**Work to complete:** Only certain lines below are wanted: those starting at the line containing "width: 206px;" and ending at the line containing "left: 237px;", both included, each retyped exactly.
——
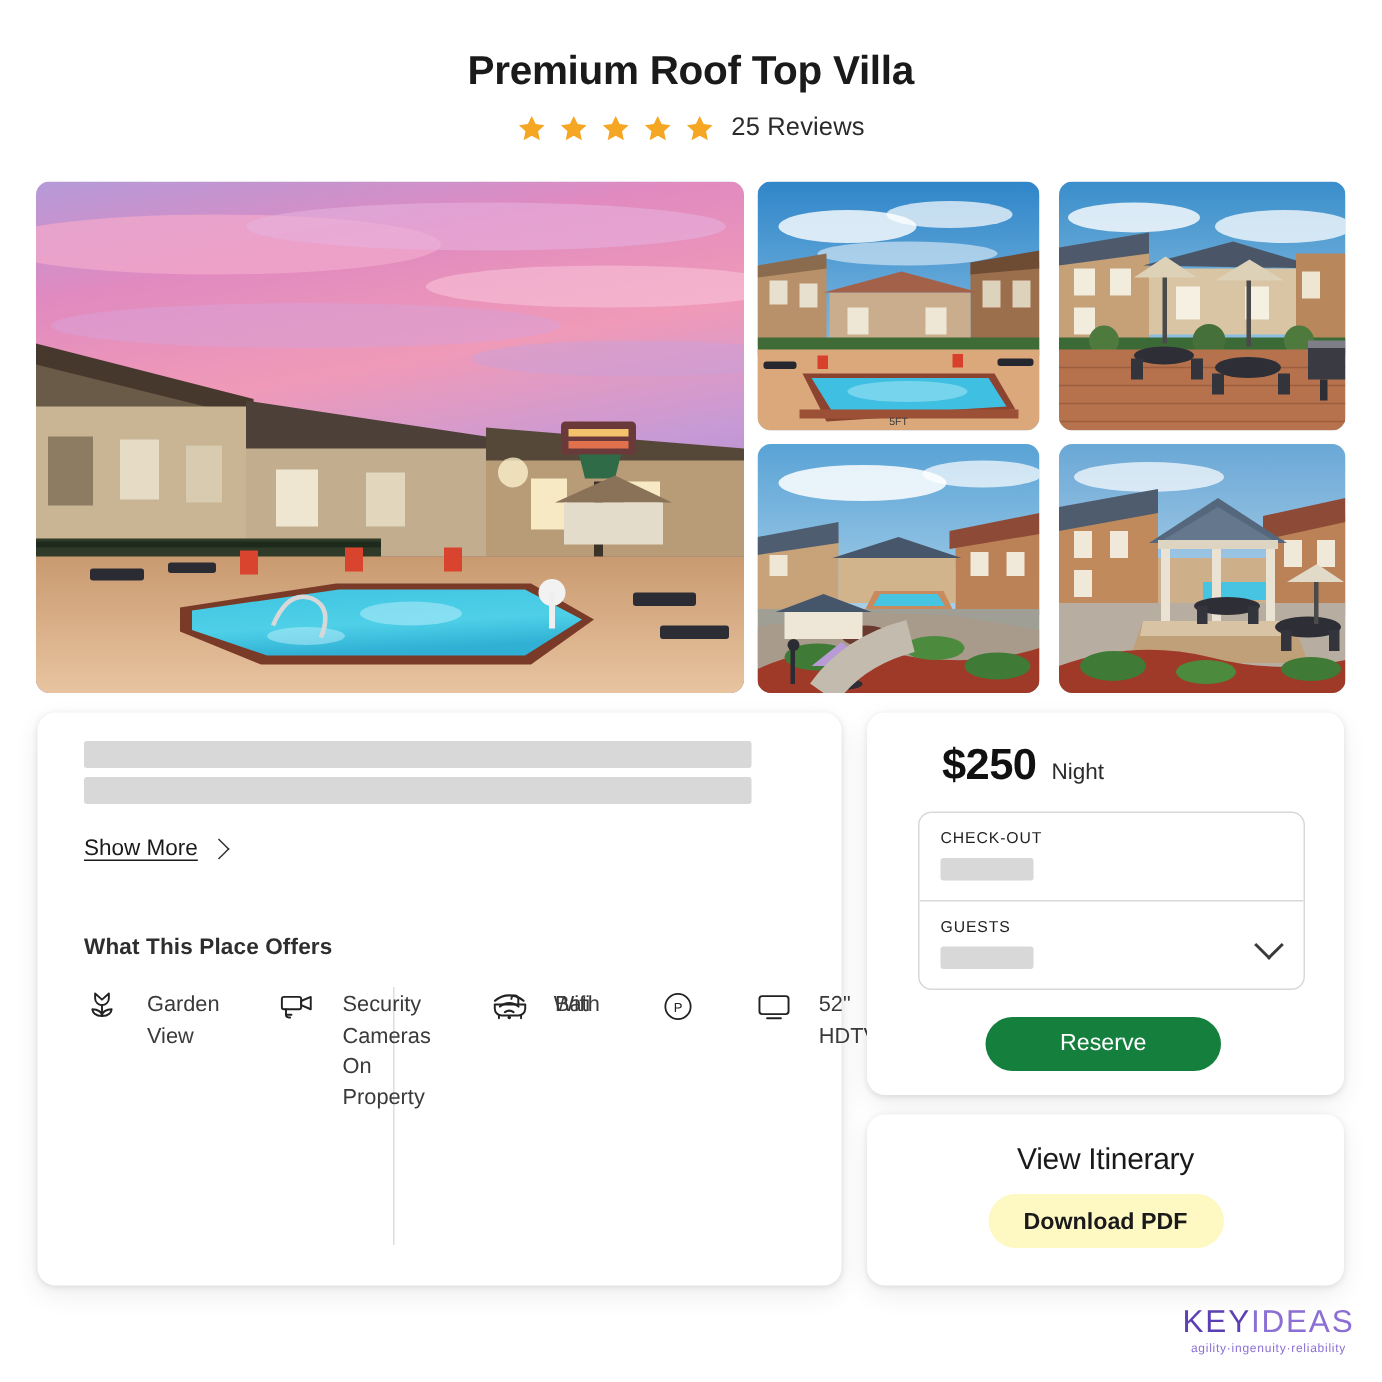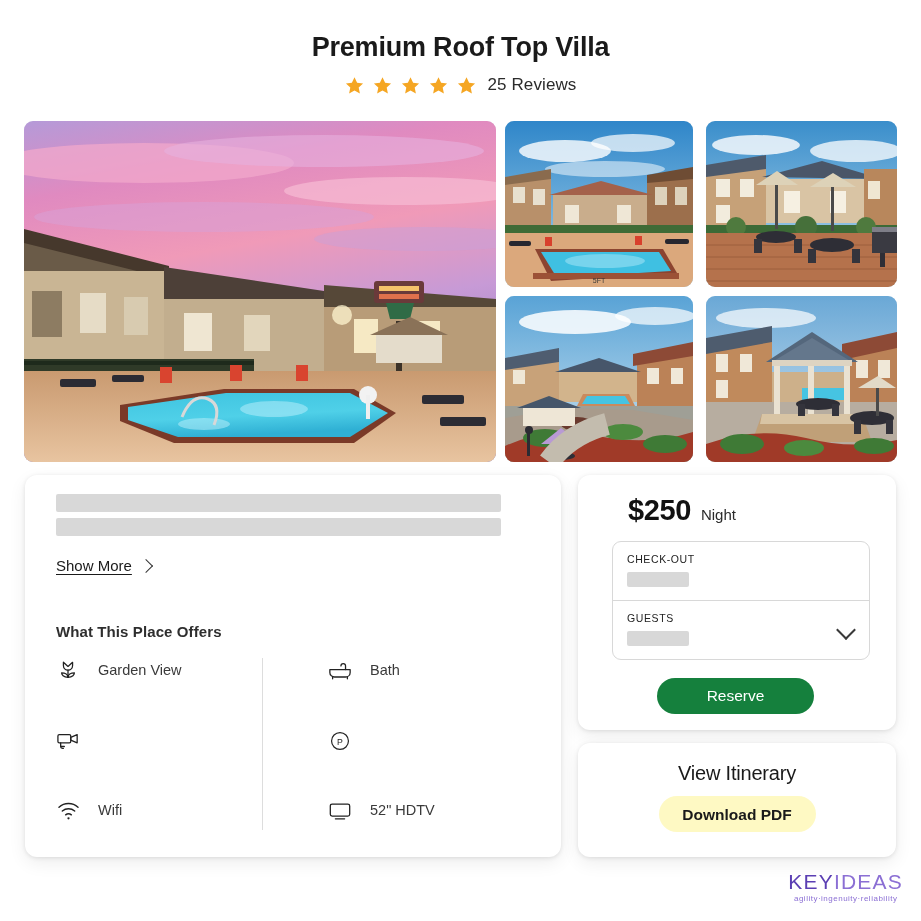--- a/index.html
+++ b/index.html
@@ -161,22 +161,22 @@
   .amenities {
     position: absolute;
     left: 31px;
     top: 183px;
     width: 480px;
     display: flex;
   }
   .amenity-col {
     width: 206px;
     display: flex;
-    flex-direction: column;
-    gap: 30px;
+    flex-direction: row;
+    gap: 40px;
   }
   .amenity-col.right {
     margin-left: 31px;
     padding-left: 35px;
   }
   .amenity-divider {
     position: absolute;
     left: 237px;
     top: 183px;
     width: 1px;
@@ -693,20 +693,22 @@
 
         <div class="amenity">
           <span class="amenity-icon">
             <svg width="24" height="22" viewBox="0 0 26 24" fill="none" stroke="#222" stroke-width="1.4" stroke-linecap="round" stroke-linejoin="round">
               <rect x="2" y="5" width="14" height="9" rx="1.5"></rect>
               <path d="M16 8 l7 -3 v9 l-7 -3 Z"></path>
               <path d="M5 14 v4 a2 2 0 0 0 2 2 h1"></path>
               <path d="M5 18 h4"></path>
             </svg>
           </span>
+          <span class="amenity-label">Security Cameras
+On Property</span>
         </div>
 
         <div class="amenity">
           <span class="amenity-icon">
             <svg width="23" height="20" viewBox="0 0 24 21" fill="none" stroke="#222" stroke-width="1.5" stroke-linecap="round">
               <path d="M2 6.5 a15 15 0 0 1 20 0"></path>
               <path d="M5.5 10.5 a10 10 0 0 1 13 0"></path>
               <path d="M9 14.5 a5 5 0 0 1 6 0"></path>
               <circle cx="12" cy="18.2" r="1.2" fill="#222" stroke="none"></circle>
             </svg>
——
**Expected answer:**
     width: 206px;
     display: flex;
-    flex-direction: column;
-    gap: 30px;
+    flex-direction: row;
+    gap: 40px;
   }
   .amenity-col.right {
     margin-left: 31px;
     padding-left: 35px;
   }
   .amenity-divider {
     position: absolute;
     left: 237px;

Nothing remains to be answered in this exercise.